The French news portal Mediapart was one of the few media to defend the South African instrument from its many media critics: “Our editorial standpoint is simple: the whole world is against vuvuzelas, we are for them. … Just as our website is the location where opposing viewpoints meet, so too the football stadium should be the place where differences of all kinds rub shoulders in a spirit of brotherhood.”

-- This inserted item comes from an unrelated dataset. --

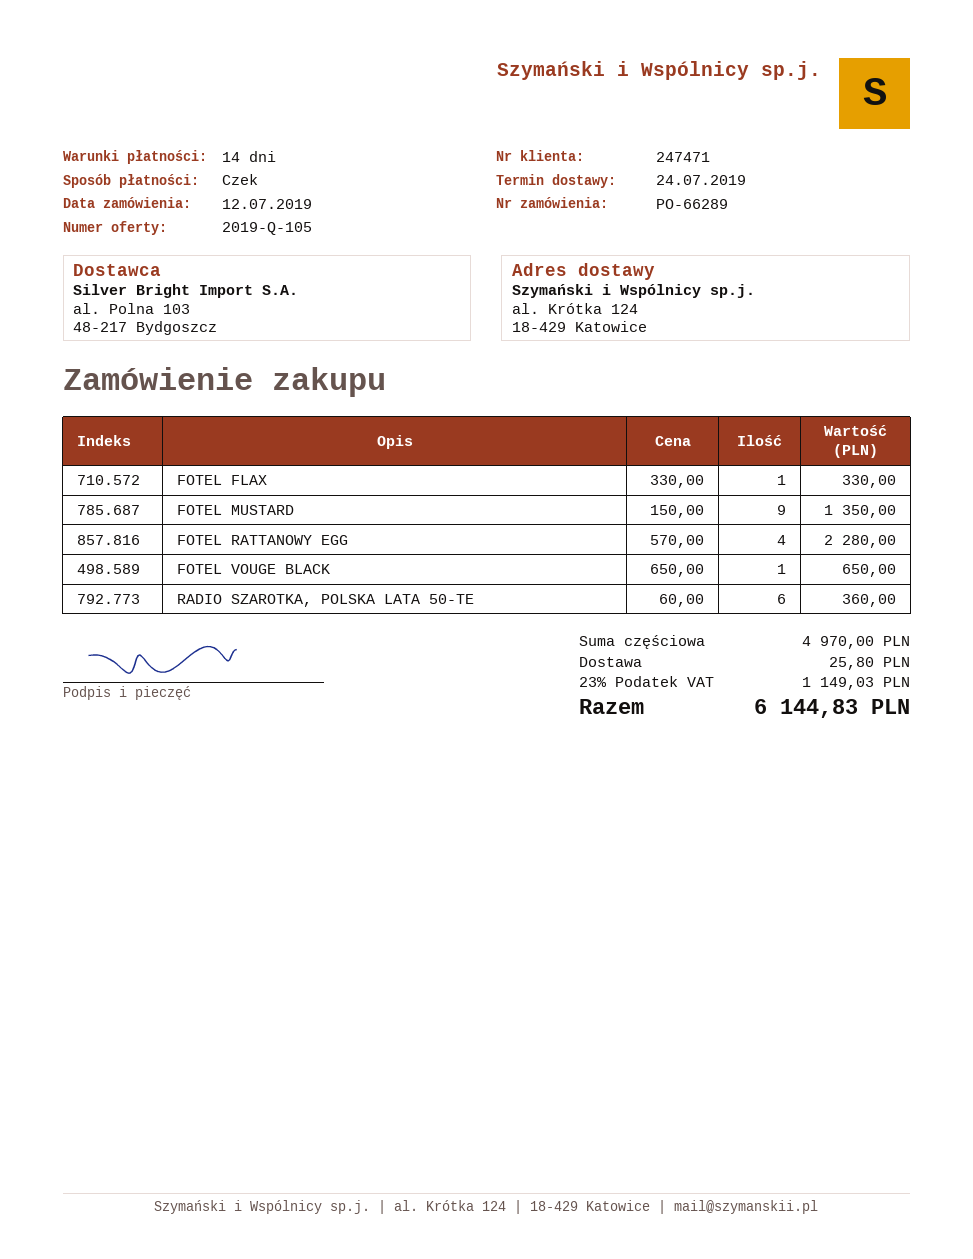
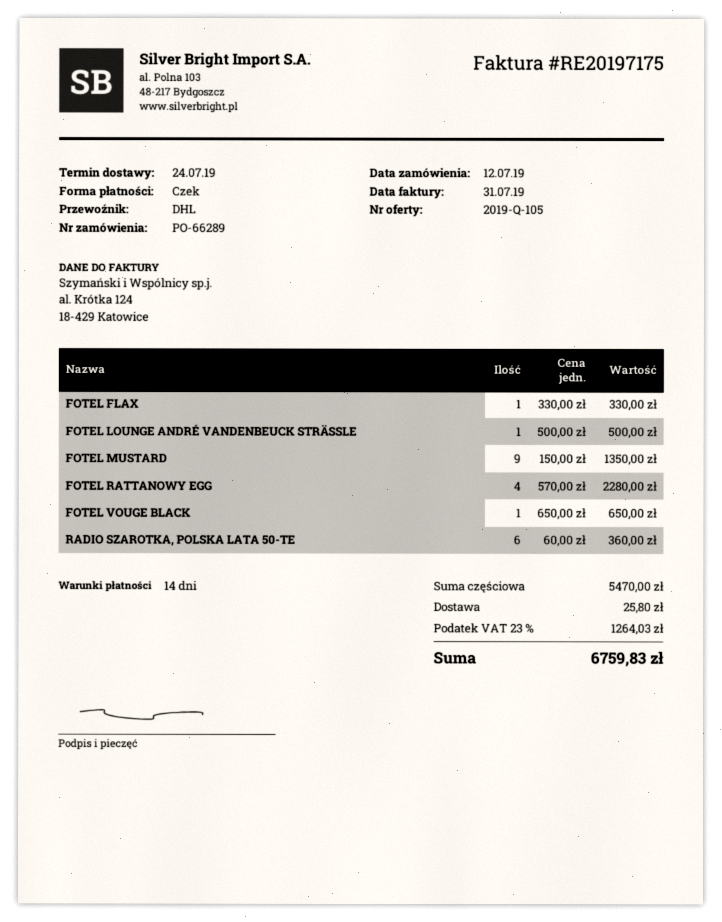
FOTEL LOUNGE ANDRÉ VANDENBEUCK STRÄSSLE: none -> 1 x 500.00 = 500.00
subtotal: 4970.00 -> 5470.00
tax: 23% = 1149.03 -> 23% = 1264.03
total: 6144.83 -> 6759.83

L'Oréal heiress Liliane Bettencourt @europe1.fr

Mediapart even suggested the use of the vuvuzela in front of the French Elysée palace by any protest against the French government. With the current scandal around the L’Oreal heiress Liliane Bettencourt and accusations of illegal funding of Sarkozy’s presidential campaign, the French should really think about it. The government currently tries to bring Mediapart into discredit for its published report based on conversations secretly recorded, accusing the newspaper of “fascist methods”, as said by the Secretary-General of the ruling party UMP, Xavier Bertrand.

We journalists should think of taking the vuvuzela, blow out our commitment to a free press and blow against any kind of political pressure on media. To express our support for Tunisian journalists Fahem Boukadous, Zouhair Makhlouf and Taoufik Ben Brik. To denounce the imprisonment of Azeri bloggers Adnan Hajizade and Emin Milli. To protest against the law Bavaglio in Italy that restricts the power of the Italian legal system to fight crime and corruption, and imposes draconian fines for editors and journalists…

Now the World Cup is over: Viva España! But still so many occasions to take out our vuvuzelas…

Campaign of Reporters without Borders @RSF

Thank you to my dear colleagues and friends, Kim Veerabuthroo Nordberg, Nasry Esmat and Sophia Pfisterer for their precious help 🙂

2 Comments

Filed under Journalism, Sports, Uncategorized

2 responses to “Dear Vuvus: We should not forget you!

  1. Marina

    hehe, vuvuzelas as business, vuvuzelas overshadowing more important criticism, vuvuzelas as a megaphone!!! love it… and Kim is so … like Kim! my tiny contribution in the Swedish reporting on Vuvuzelas. It is harder to blow it than it looks 🙂
    http://svtplay.se/v/2067981/plast-tutan_som_la_sordin_pa_vm

  2. Elif

    Dear Marina, I’m really impressed! I never tried to blow it but I heard it is very difficult.